I find the Mexican teams impossible to predict, simply because there’s no telling which players will be on the field. I’ve been watching El Rebaño Sagrado, the Amazon Prime documentary about Chivas, and it’s fascinating to see the club’s attitude towards Copa MX. It’s clearly very important to the team that they do well and win it, but at the same time, it’s the opportunity for guys who aren’t getting on the field in Liga MX to show their stuff.
I have zero doubt that every one of these Mexican teams will want to dominate, and in the past, Liga MX second teams have been capable of beating MLS first teams (the benefits of depth, in action). With the Europa League vibe of the Leagues Cup, I’d expect more Copa MX teams in action.

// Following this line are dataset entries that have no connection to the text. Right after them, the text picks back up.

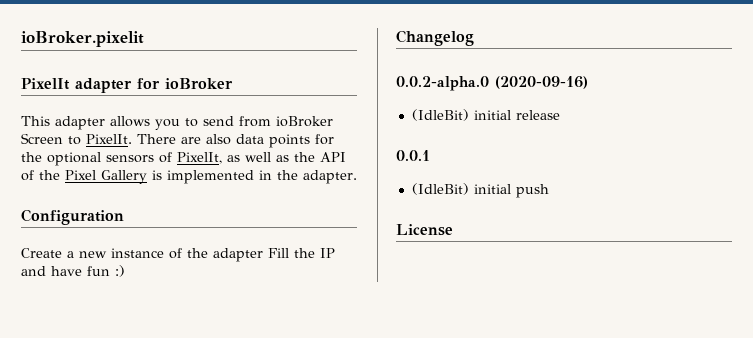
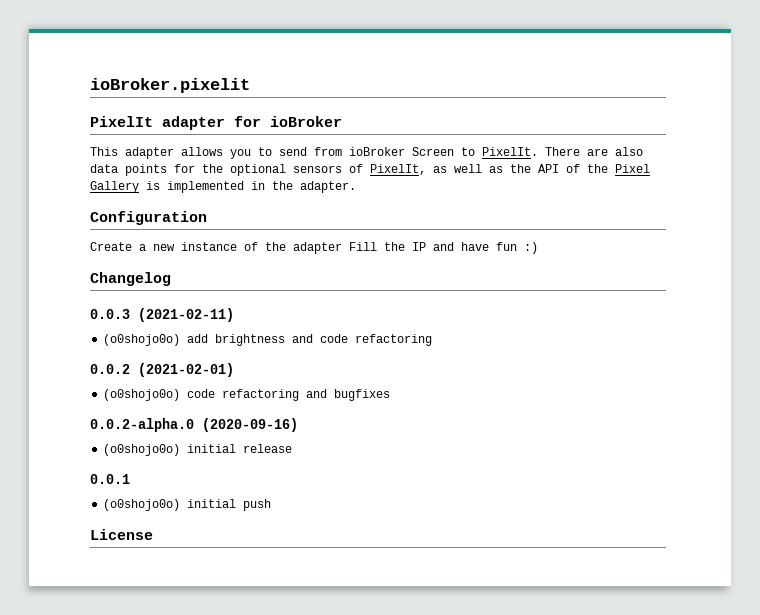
+ 0.0.3 (2021-02-11)
+ (o0shojo0o) add brightness and code refactoring
+ 0.0.2 (2021-02-01)
+ (o0shojo0o) code refactoring and bugfixes
- (IdleBit) initial release
+ (o0shojo0o) initial release
- (IdleBit) initial push
+ (o0shojo0o) initial push

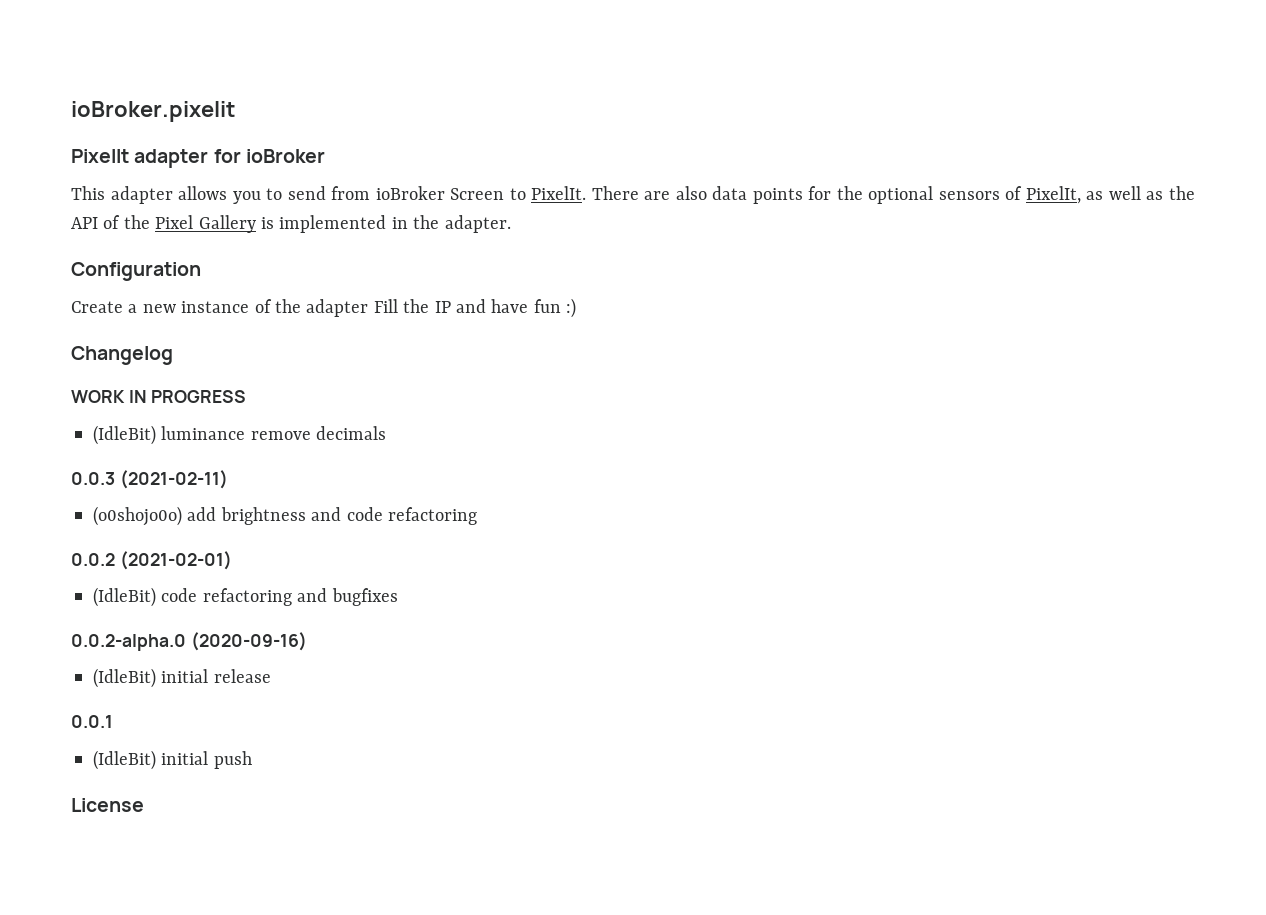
+ WORK IN PROGRESS
+ (IdleBit) luminance remove decimals
- (o0shojo0o) code refactoring and bugfixes
+ (IdleBit) code refactoring and bugfixes
- (o0shojo0o) initial release
+ (IdleBit) initial release
- (o0shojo0o) initial push
+ (IdleBit) initial push

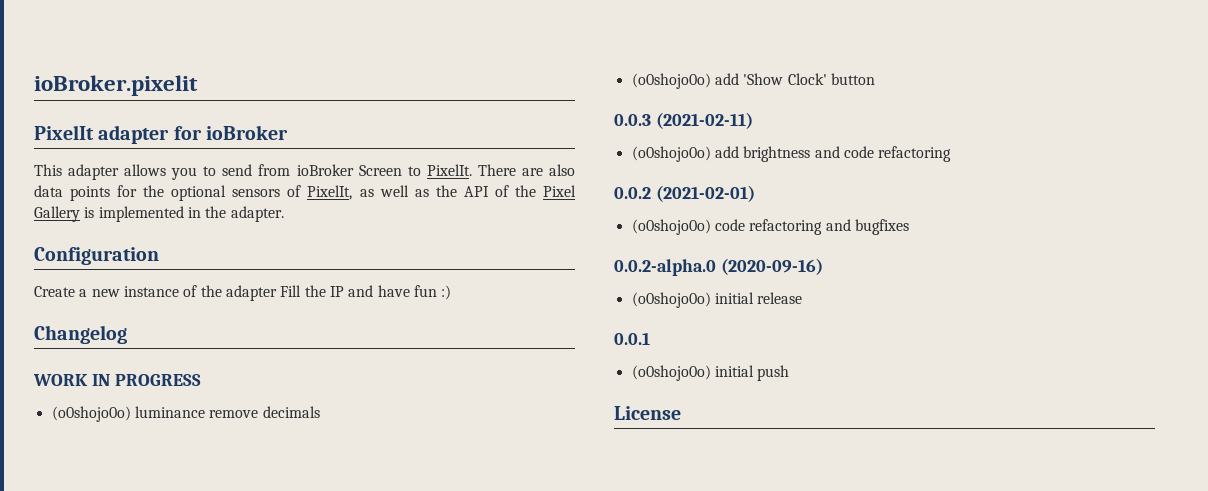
- (IdleBit) luminance remove decimals
+ (o0shojo0o) luminance remove decimals
+ (o0shojo0o) add 'Show Clock' button
- (IdleBit) code refactoring and bugfixes
+ (o0shojo0o) code refactoring and bugfixes
- (IdleBit) initial release
+ (o0shojo0o) initial release
- (IdleBit) initial push
+ (o0shojo0o) initial push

That said, the first time around in the Leagues Cup, the same thing was true, and all four Mexican teams beat their MLS counterparts, and we were treated to the silliness of an all Liga-MX final in Las Vegas. Ah well.
No matter how this year’s edition goes, though, I think you can expect to see as much MLS-Liga MX collaboration as the two leagues can manage. It’s in both of their immediate interests, and it fits with the joint 2026 World Cup that’ll be held across North America.
And for those of us in the United States, brush up on that Spanish. If you really want to know what’s going on in American soccer, you’ll need it.